After carefully reviewing the latest version of the paper, I have a new set of questions that have arisen from my continued study of the model. These questions pertain to various aspects of the model's implementation, training strategies, and experimental design. I believe discussing these points will not only enhance my understanding of the Aurora model but also benefit other researchers who may have similar inquiries. Below is a list of the questions I have compiled:

1. Clarification on Token Count
In our previous discussion, you mentioned that the token count is approximately 260,000, which is far from the million level. However, in the latest version of the paper, Figures G4(c) and G7 indicate a token count at the T level. Does this T stand for trillion? If so, this represents a significant difference from the previously mentioned 260,000. I may be misunderstanding something here and would appreciate your clarification on this matter.
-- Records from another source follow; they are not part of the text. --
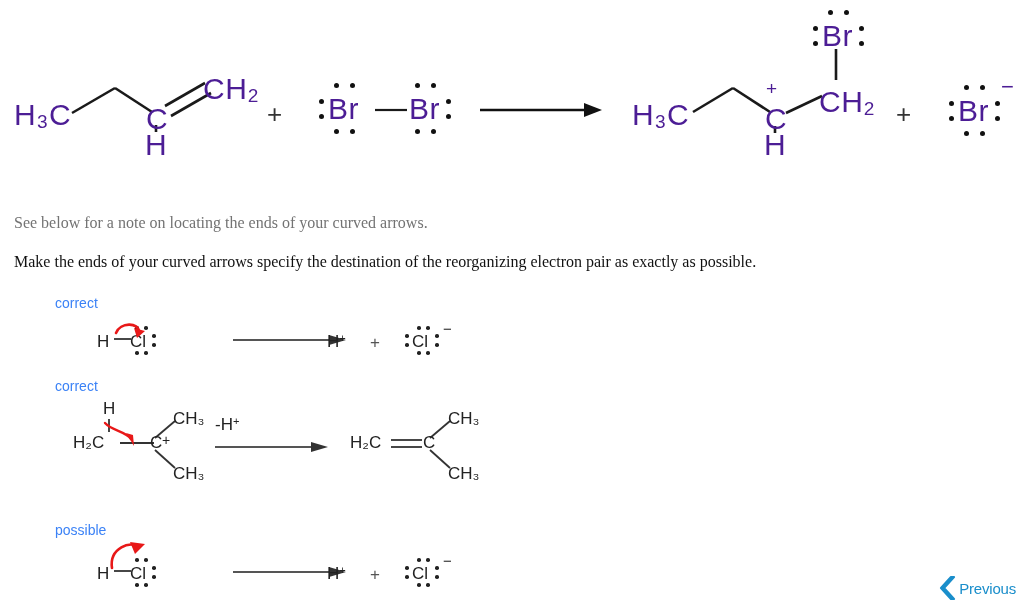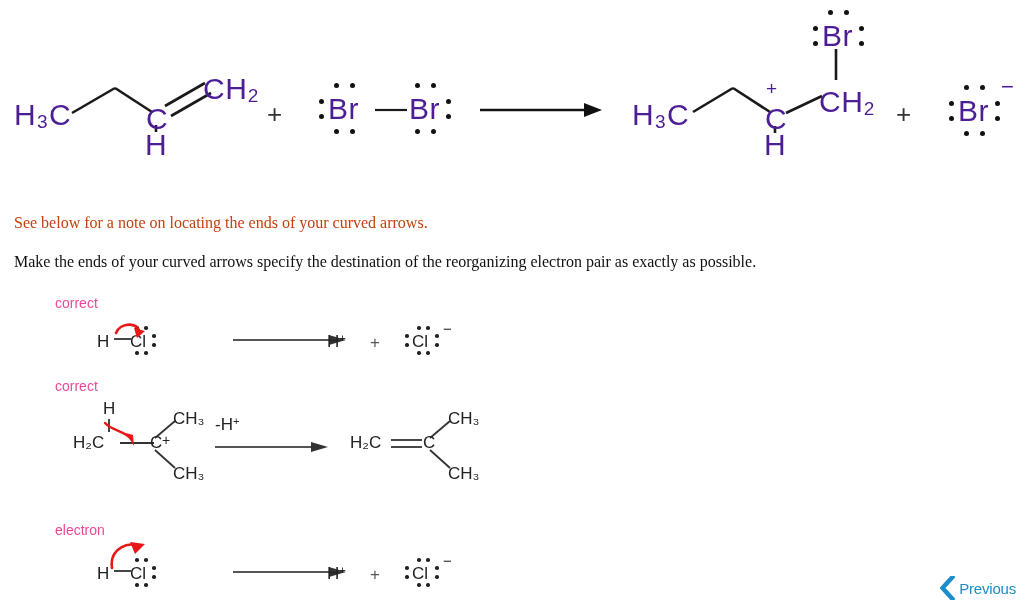"See below for a note" #note-red { color: #c2410c -> #737373 }
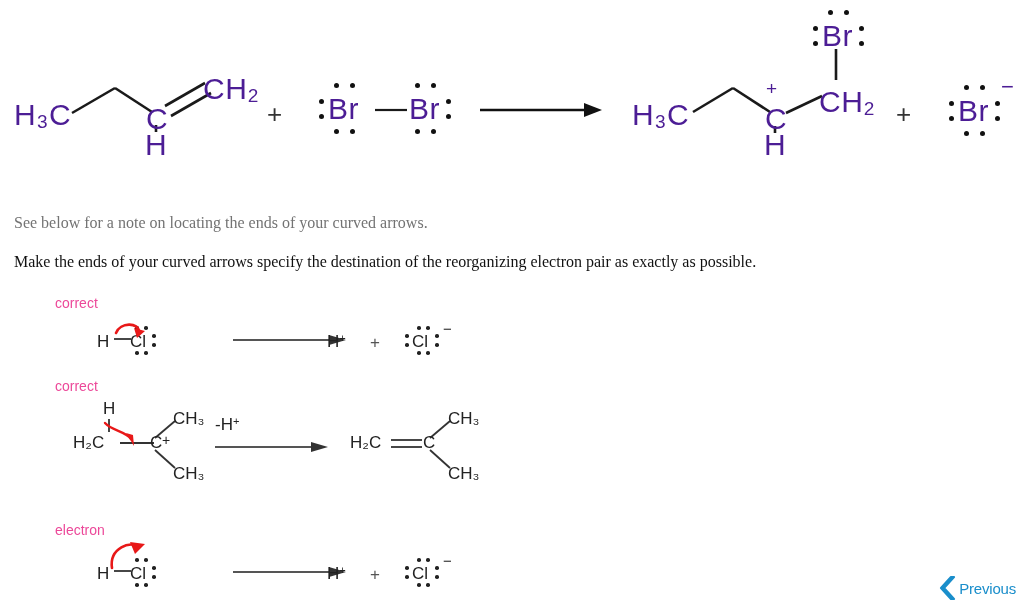"correct" .example-label { color: #ec4899 -> #3b82f6 }
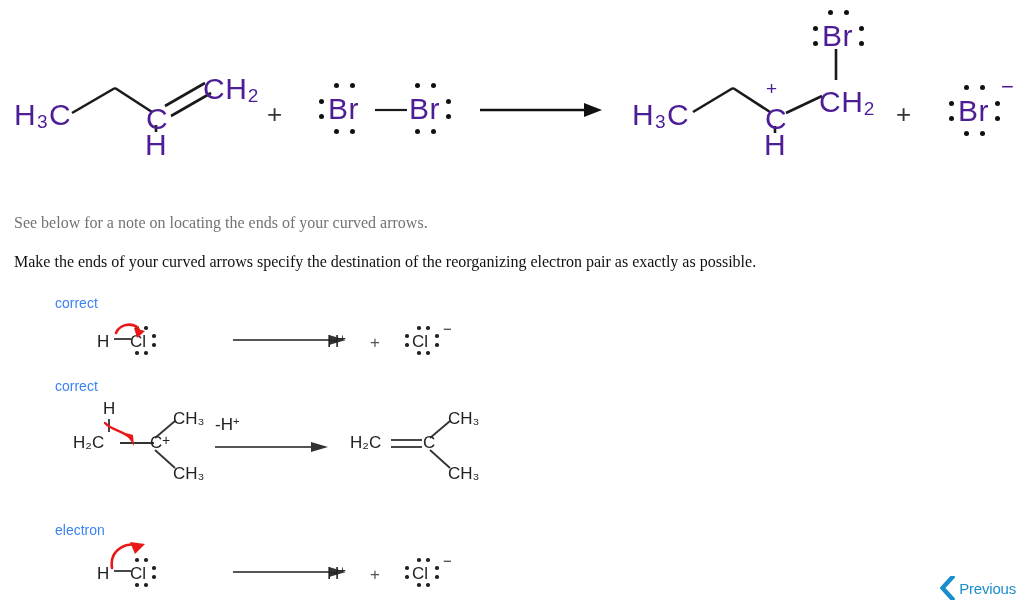"electron" div.example-label { text: electron -> possible }
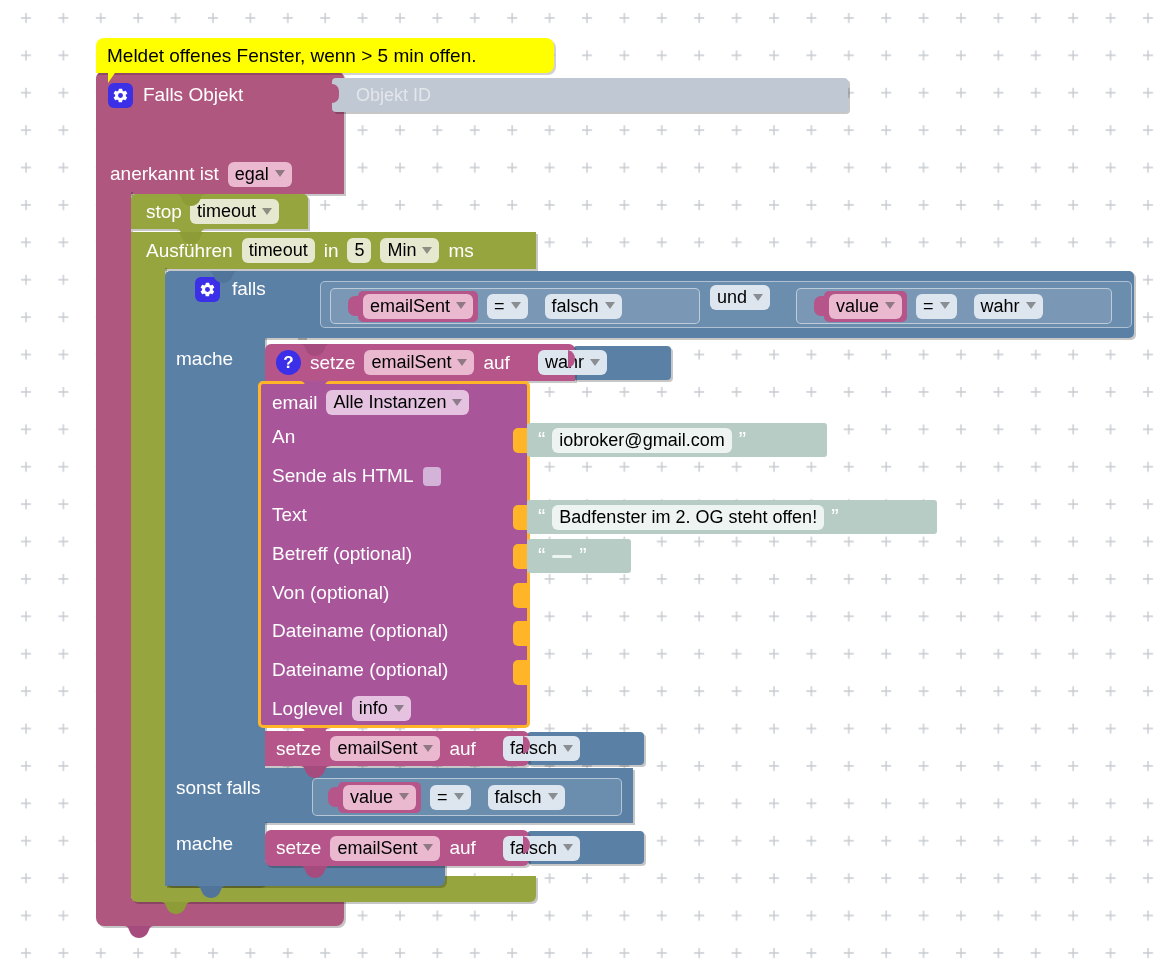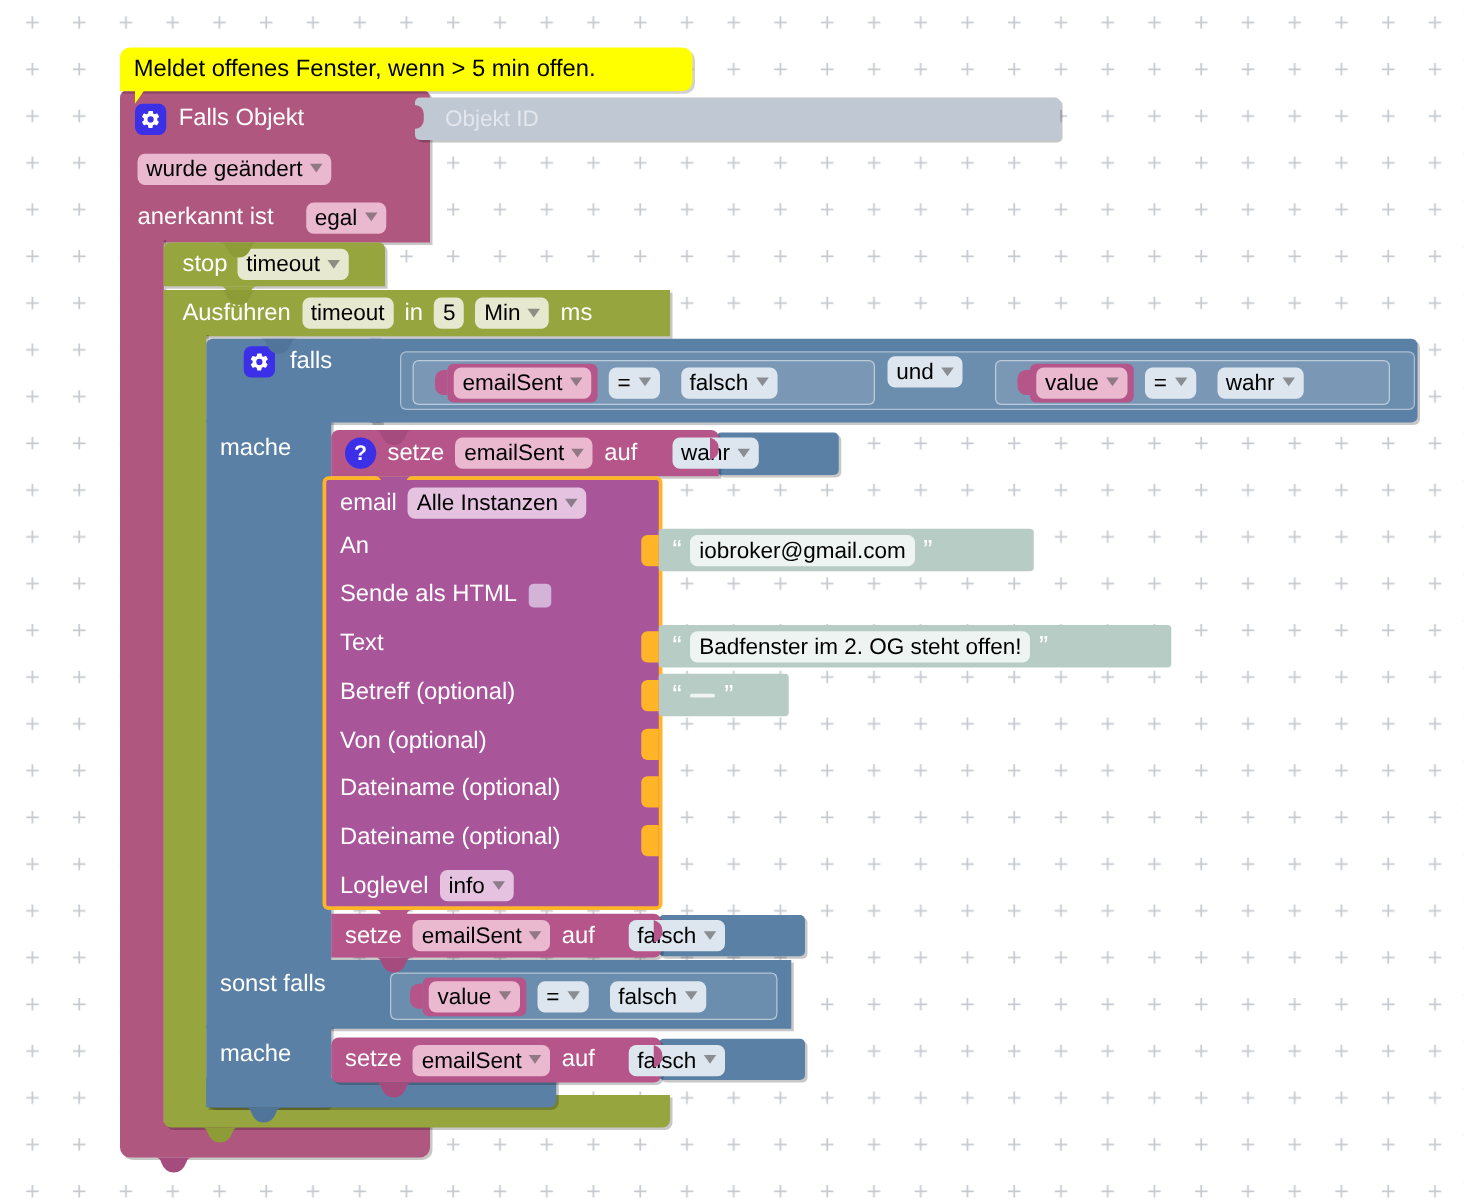"wurde geändert" div.blk { html: <div> <div> <span> <span>wurde geändert</span> <i></i> </span> </div> </div> -> none }
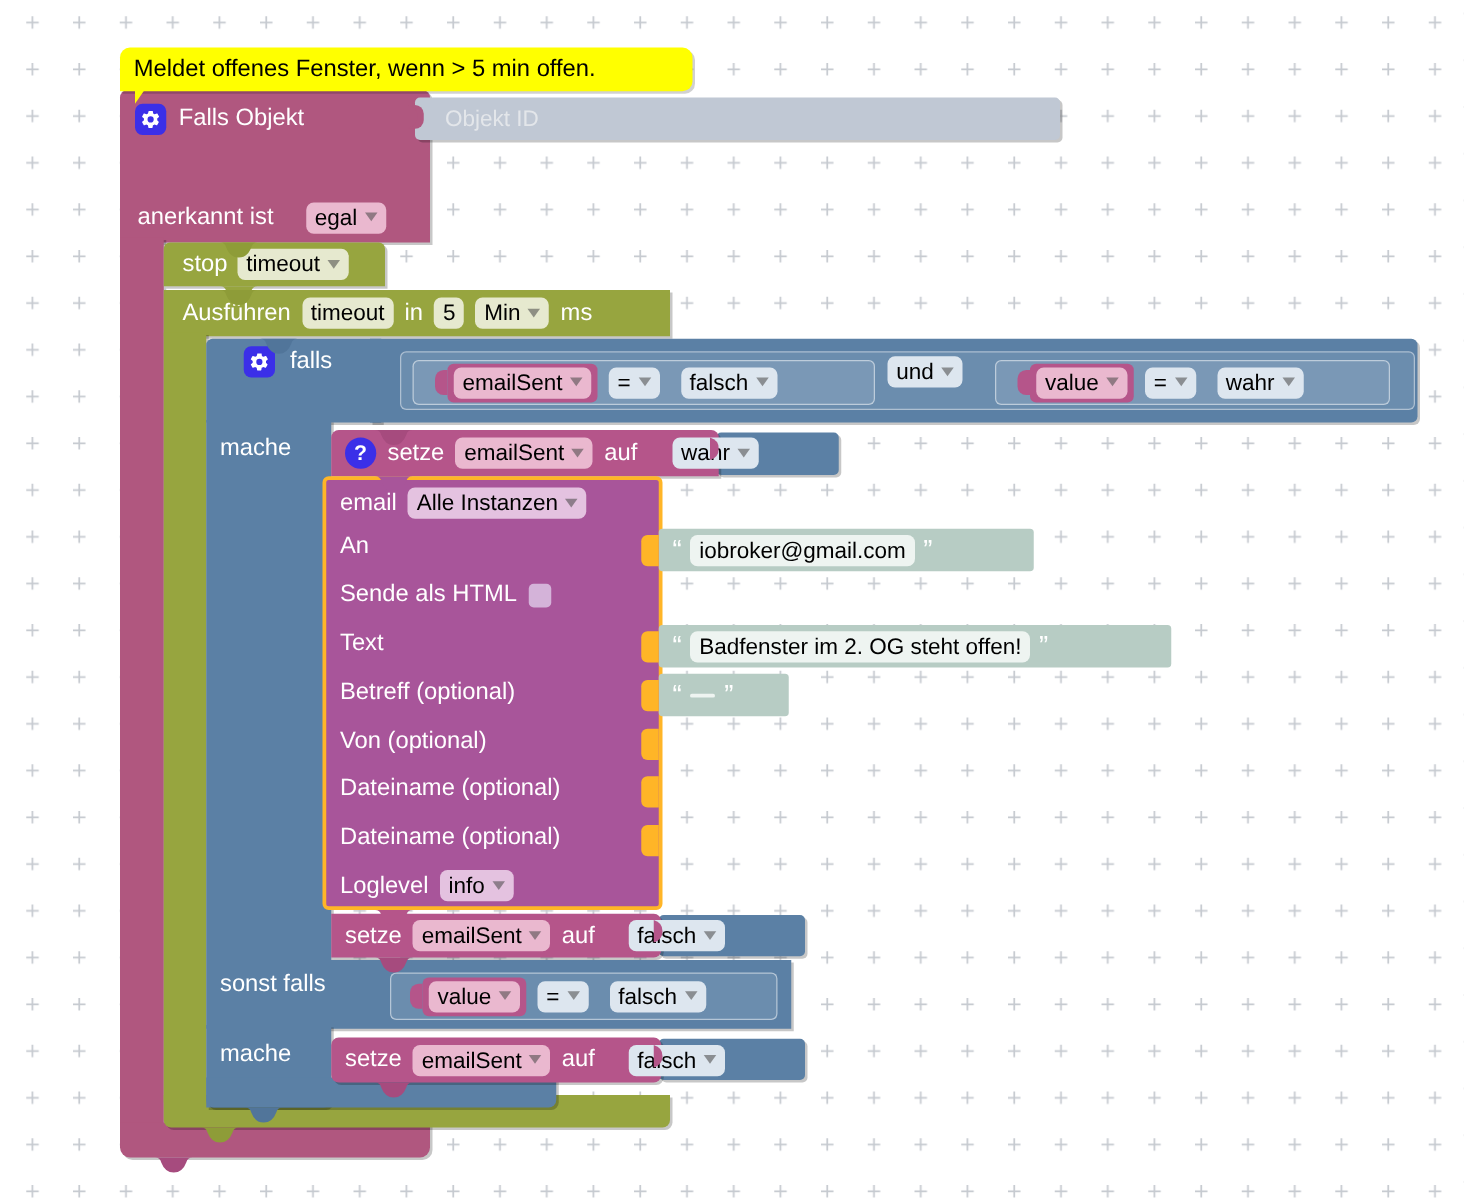"anerkannt ist" div.row { gap: 26px -> 9px }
2. Integration of Bathymetry and Geopotential
In Section B8 of the Supplementary Materials, it is mentioned that bathymetry is used in wave forecasting. I am curious to know if this implies that bathymetry is being integrated with the geopotential at the surface (Z) to form a unified elevation map that includes both seabed and land. Could you please elaborate on this?

3. Layer-wise Learning Rate Strategy
In Section D.3 (Short lead-time fine-tuning) of the Supplementary Materials, the learning rates for air pollutants and wave forecasting are set in a very intricate manner, employing a Layer-wise Learning Rate strategy. Could you explain how these different learning rate configurations were determined? Was extensive testing required to arrive at these settings? Additionally, I am curious about whether such a complex training strategy might impact the downstream task transfer potential of Aurora.

4. Clipping Predictions and Normalization
In Section B7, it is mentioned that "clip the predictions only for SO2 at 850 hPa and above at 1 before unnormalisation." I am concerned about whether this discontinuous operation of clipping might adversely affect the backpropagation process. Furthermore, when SO2 is used as an input, is it also clipped to 1 after normalization but before embedding?

5. Initialization of Pressure-level-dependent Patches
Section B7 states, "The pressure-level-dependent patches are initialised with existing pressure-level-independent patches wherever possible and otherwise with uniform random values on the encoder side and with zeros on the decoder side." During the first step of fine-tuning, are the embedding weights for meteorological variables interpolated from the pre-trained model, while air pollution variables are initialized from scratch? Additionally, why is there an inconsistency in the initialization strategies between the encoder and decoder sides? Was this determined through experimentation, or is there another rationale behind this choice?

6. Pre-trained Model for Air Pollution
Is the pre-trained model for air pollution also based on the C4 dataset, simply interpolated to a 0.4° resolution?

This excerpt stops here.